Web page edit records
_ _ _ _ _ _ _
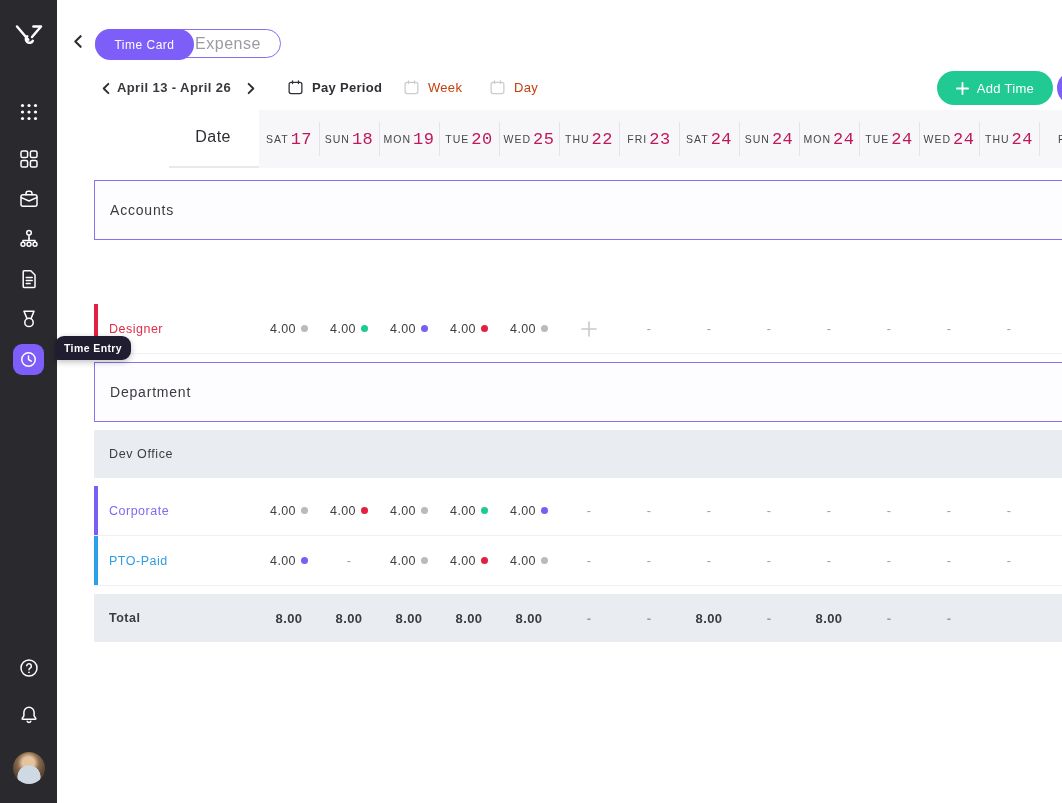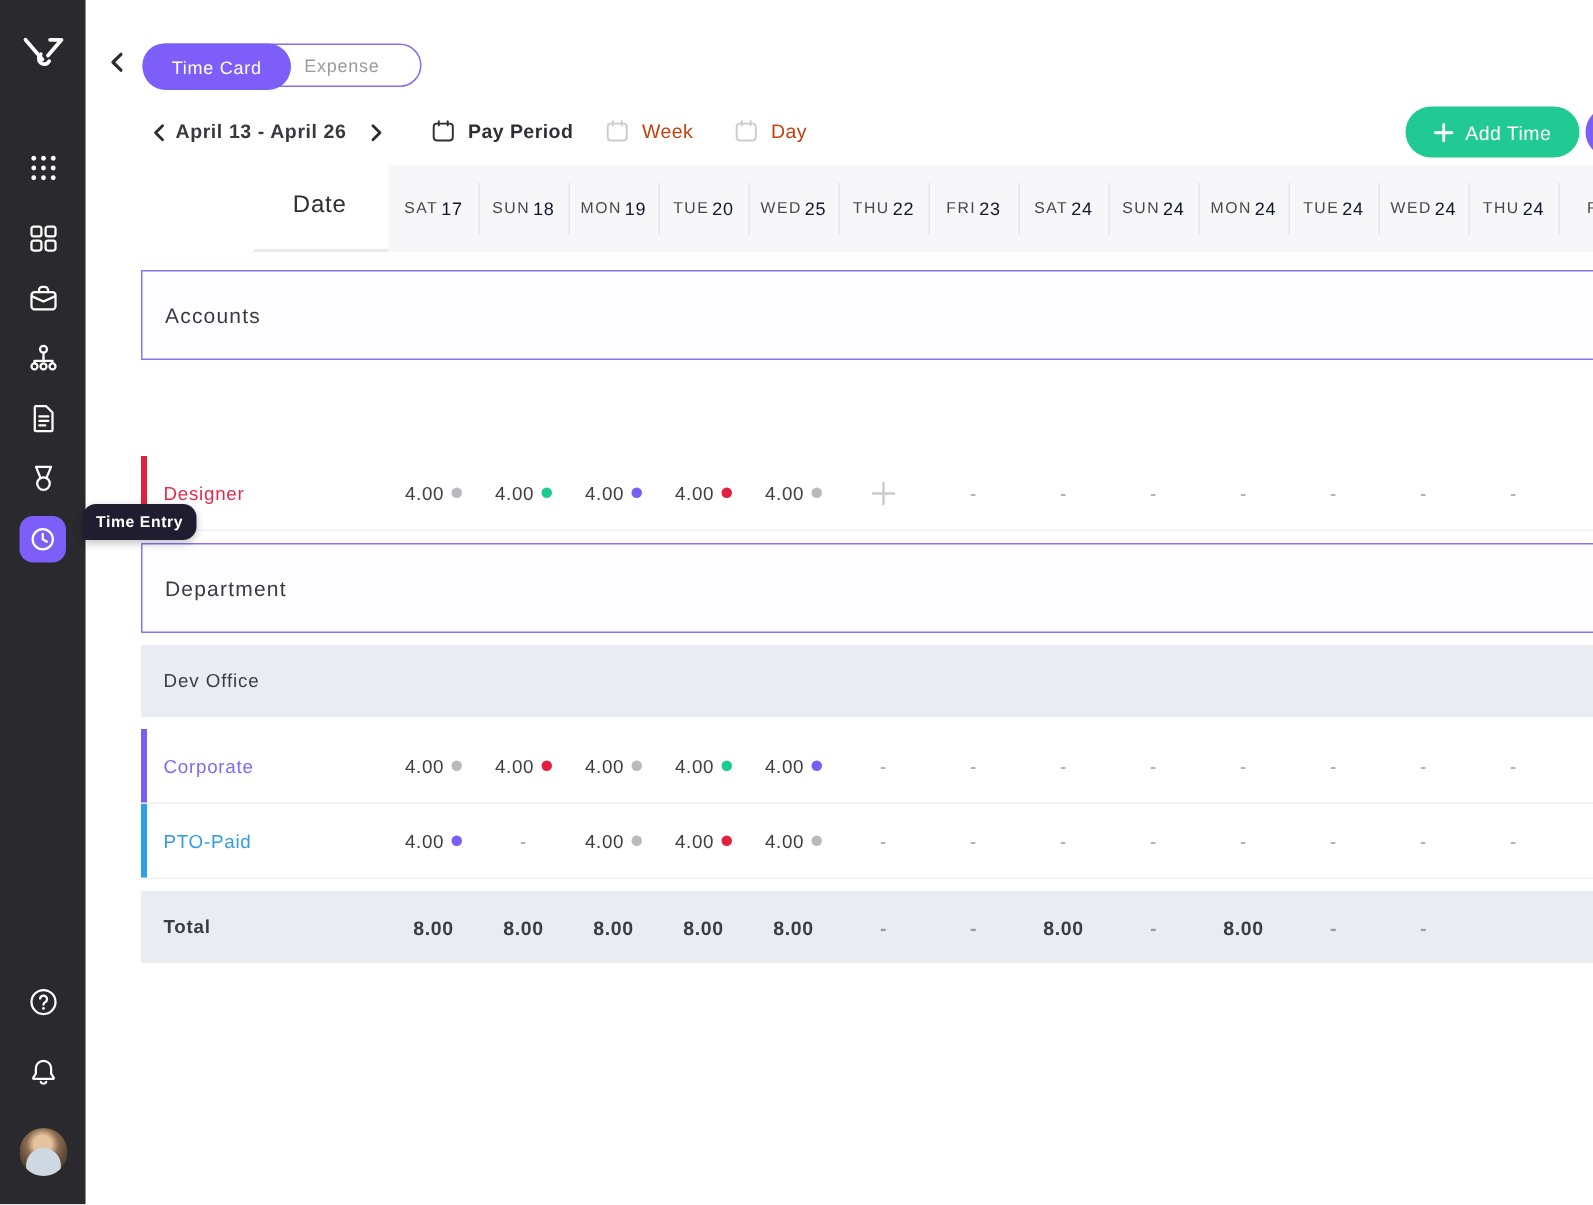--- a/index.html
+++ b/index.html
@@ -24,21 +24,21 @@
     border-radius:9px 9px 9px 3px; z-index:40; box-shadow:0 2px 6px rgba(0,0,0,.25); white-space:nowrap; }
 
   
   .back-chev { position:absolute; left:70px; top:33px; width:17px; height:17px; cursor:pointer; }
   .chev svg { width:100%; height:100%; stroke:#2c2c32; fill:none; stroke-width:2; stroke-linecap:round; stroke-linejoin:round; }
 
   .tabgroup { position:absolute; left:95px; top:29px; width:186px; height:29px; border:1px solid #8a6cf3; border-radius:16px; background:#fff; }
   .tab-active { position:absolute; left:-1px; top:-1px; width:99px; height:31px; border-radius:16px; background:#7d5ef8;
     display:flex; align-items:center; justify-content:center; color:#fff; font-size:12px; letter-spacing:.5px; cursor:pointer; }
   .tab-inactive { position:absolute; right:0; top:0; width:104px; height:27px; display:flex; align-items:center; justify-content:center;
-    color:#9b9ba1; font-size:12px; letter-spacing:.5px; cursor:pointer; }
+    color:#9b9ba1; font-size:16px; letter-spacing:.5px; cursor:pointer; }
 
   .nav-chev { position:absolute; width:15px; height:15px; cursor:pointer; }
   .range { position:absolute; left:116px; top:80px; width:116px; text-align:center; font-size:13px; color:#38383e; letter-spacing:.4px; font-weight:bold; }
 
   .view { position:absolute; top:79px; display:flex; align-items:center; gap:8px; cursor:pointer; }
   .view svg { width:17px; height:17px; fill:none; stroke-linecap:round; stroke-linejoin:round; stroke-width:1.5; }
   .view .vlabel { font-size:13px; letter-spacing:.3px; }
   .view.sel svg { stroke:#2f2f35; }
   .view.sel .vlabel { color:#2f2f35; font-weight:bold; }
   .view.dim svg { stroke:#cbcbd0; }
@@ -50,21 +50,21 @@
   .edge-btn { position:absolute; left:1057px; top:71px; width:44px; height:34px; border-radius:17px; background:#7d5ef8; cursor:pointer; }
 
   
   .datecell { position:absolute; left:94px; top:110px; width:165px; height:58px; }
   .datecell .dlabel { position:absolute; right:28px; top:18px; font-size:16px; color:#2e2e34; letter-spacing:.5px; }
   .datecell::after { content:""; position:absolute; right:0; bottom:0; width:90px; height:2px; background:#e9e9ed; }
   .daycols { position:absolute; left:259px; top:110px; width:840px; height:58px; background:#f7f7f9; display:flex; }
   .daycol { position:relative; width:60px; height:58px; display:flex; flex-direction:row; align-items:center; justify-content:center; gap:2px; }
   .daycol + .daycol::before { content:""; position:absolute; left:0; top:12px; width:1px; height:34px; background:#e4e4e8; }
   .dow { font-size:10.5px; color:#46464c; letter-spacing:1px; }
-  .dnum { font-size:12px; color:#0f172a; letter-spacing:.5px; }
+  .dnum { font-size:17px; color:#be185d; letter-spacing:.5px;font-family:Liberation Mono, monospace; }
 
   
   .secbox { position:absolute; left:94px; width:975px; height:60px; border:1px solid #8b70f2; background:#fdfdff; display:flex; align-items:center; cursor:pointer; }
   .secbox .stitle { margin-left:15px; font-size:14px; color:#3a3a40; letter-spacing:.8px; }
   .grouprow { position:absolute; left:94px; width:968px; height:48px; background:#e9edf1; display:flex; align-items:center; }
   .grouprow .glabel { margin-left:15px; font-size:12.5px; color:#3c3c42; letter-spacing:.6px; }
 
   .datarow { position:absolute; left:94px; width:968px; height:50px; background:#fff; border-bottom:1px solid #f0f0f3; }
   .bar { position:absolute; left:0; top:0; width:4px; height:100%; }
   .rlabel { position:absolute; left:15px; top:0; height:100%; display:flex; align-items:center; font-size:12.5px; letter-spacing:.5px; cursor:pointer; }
_ _ _ _ _ _ _
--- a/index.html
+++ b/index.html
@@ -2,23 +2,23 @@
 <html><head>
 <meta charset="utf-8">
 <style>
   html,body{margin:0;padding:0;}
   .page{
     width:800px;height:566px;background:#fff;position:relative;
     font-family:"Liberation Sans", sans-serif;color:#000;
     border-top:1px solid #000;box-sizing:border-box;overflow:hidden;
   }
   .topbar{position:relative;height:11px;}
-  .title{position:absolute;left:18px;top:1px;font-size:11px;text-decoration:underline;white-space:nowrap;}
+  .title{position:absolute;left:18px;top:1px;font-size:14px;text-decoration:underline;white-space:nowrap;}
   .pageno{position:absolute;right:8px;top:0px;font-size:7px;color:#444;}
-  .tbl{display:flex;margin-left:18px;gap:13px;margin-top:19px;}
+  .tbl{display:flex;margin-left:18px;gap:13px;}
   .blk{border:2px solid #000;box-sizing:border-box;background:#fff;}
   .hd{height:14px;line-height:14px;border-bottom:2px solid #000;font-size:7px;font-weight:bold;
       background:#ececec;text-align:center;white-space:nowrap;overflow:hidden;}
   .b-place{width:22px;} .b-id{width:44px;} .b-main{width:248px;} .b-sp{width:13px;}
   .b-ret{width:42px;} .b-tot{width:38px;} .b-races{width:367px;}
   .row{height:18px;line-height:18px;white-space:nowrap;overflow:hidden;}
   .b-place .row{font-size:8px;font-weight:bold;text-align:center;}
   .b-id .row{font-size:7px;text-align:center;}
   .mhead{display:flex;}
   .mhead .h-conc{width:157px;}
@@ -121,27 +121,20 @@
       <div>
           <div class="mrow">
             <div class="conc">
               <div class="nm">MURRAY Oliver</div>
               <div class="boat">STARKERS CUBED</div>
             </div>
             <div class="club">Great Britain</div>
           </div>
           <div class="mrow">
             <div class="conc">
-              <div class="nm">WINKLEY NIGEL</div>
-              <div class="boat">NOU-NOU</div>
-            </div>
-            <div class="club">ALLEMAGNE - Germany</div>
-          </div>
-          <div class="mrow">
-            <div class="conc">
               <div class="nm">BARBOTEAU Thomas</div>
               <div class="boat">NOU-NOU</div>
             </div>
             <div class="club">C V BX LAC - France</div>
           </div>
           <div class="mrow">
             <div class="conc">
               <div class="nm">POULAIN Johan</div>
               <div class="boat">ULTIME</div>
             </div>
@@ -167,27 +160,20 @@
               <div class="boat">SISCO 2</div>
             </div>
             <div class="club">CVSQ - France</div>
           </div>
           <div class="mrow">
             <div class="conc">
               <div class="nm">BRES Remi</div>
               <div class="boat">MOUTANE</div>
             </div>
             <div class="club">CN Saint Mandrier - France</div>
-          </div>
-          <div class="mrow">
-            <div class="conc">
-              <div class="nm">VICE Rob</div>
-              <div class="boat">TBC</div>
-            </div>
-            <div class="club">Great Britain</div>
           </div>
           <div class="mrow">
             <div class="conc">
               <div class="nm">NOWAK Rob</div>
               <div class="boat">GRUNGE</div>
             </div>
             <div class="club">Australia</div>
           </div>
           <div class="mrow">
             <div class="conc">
_ _ _ _ _ _ _
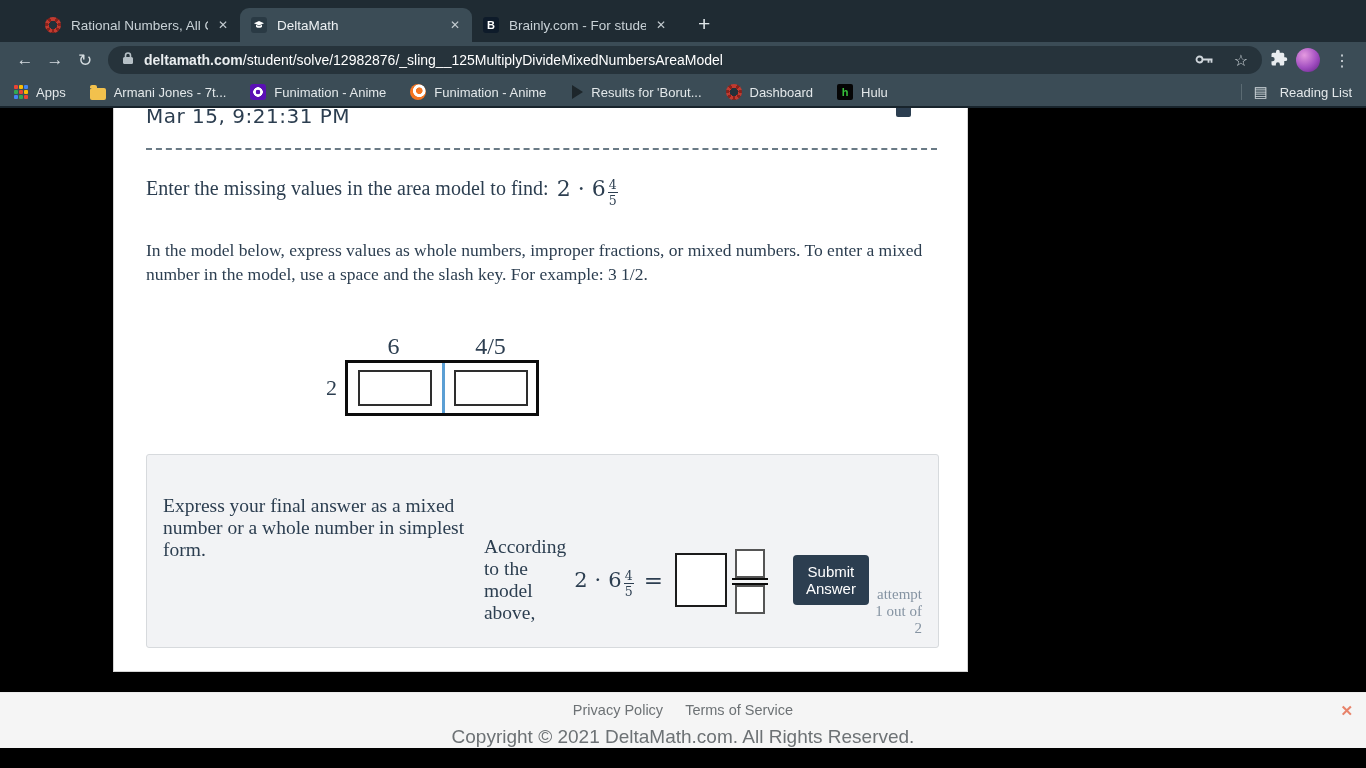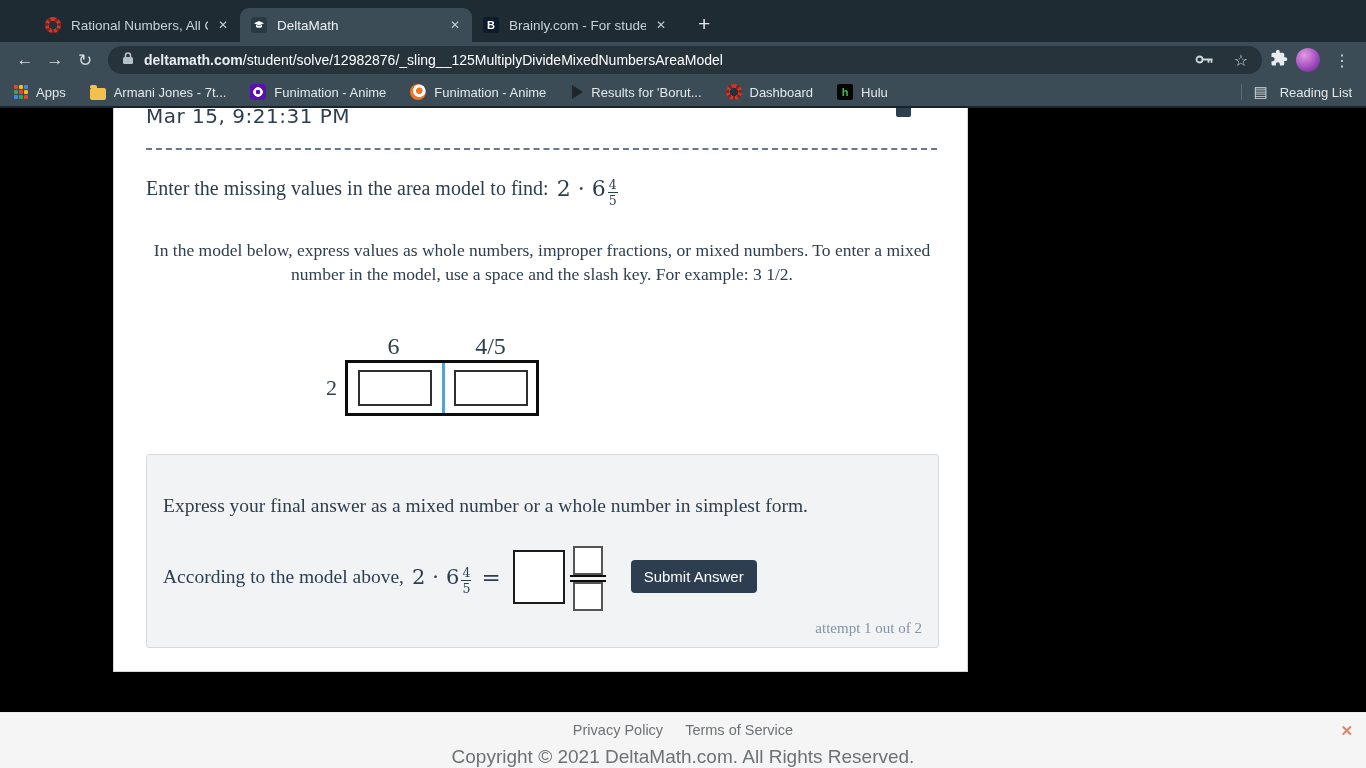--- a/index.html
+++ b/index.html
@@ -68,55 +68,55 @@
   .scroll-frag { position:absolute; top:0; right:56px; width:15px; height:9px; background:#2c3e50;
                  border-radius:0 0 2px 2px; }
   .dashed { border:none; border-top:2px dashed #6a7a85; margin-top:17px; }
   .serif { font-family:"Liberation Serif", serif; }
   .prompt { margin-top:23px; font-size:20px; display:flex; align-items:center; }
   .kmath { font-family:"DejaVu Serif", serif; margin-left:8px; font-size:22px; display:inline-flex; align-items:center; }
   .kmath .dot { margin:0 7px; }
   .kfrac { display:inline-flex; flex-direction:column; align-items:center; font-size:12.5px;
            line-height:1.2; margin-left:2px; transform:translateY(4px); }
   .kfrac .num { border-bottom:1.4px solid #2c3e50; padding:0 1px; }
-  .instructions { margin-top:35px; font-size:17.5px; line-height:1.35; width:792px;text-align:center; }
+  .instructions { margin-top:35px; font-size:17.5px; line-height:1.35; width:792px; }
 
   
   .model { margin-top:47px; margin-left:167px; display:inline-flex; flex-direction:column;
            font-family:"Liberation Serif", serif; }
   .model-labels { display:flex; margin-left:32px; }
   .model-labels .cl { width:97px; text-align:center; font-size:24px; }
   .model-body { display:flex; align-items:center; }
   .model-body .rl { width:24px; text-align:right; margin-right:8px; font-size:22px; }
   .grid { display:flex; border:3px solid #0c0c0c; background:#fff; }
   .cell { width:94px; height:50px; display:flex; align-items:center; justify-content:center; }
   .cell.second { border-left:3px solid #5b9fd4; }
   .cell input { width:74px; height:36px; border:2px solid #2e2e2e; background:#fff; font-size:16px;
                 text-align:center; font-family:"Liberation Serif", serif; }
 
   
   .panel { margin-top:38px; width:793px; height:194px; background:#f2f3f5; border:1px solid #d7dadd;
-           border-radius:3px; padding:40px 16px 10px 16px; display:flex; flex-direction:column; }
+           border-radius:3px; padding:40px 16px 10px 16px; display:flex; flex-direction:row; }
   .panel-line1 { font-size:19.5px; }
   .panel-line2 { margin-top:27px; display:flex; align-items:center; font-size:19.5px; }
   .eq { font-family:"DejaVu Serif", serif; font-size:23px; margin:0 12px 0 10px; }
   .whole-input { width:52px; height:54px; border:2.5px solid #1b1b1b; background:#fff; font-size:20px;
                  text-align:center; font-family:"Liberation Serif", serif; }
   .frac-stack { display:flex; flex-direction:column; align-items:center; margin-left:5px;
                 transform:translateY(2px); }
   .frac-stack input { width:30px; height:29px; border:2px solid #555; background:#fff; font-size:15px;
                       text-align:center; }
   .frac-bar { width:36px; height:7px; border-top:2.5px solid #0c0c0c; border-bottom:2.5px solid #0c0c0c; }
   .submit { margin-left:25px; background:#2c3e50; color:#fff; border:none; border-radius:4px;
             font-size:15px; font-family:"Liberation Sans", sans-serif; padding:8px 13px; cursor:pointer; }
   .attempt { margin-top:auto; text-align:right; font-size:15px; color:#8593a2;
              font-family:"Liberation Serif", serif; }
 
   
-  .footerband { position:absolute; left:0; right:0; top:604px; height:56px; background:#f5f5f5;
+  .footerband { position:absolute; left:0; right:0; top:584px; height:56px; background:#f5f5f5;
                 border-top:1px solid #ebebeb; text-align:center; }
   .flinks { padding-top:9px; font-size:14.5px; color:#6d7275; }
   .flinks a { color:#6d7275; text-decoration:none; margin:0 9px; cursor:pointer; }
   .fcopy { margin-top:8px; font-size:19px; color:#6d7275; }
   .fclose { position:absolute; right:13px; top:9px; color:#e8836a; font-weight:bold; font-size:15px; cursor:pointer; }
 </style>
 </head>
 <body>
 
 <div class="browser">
_ _ _ _ _ _ _
-- Exercise directions --
Pick every line of the data that includes the string "grouprow".

-- Completed task --
   .grouprow { position:absolute; left:94px; width:968px; height:48px; background:#e9edf1; display:flex; align-items:center; }
   .grouprow .glabel { margin-left:15px; font-size:12.5px; color:#3c3c42; letter-spacing:.6px; }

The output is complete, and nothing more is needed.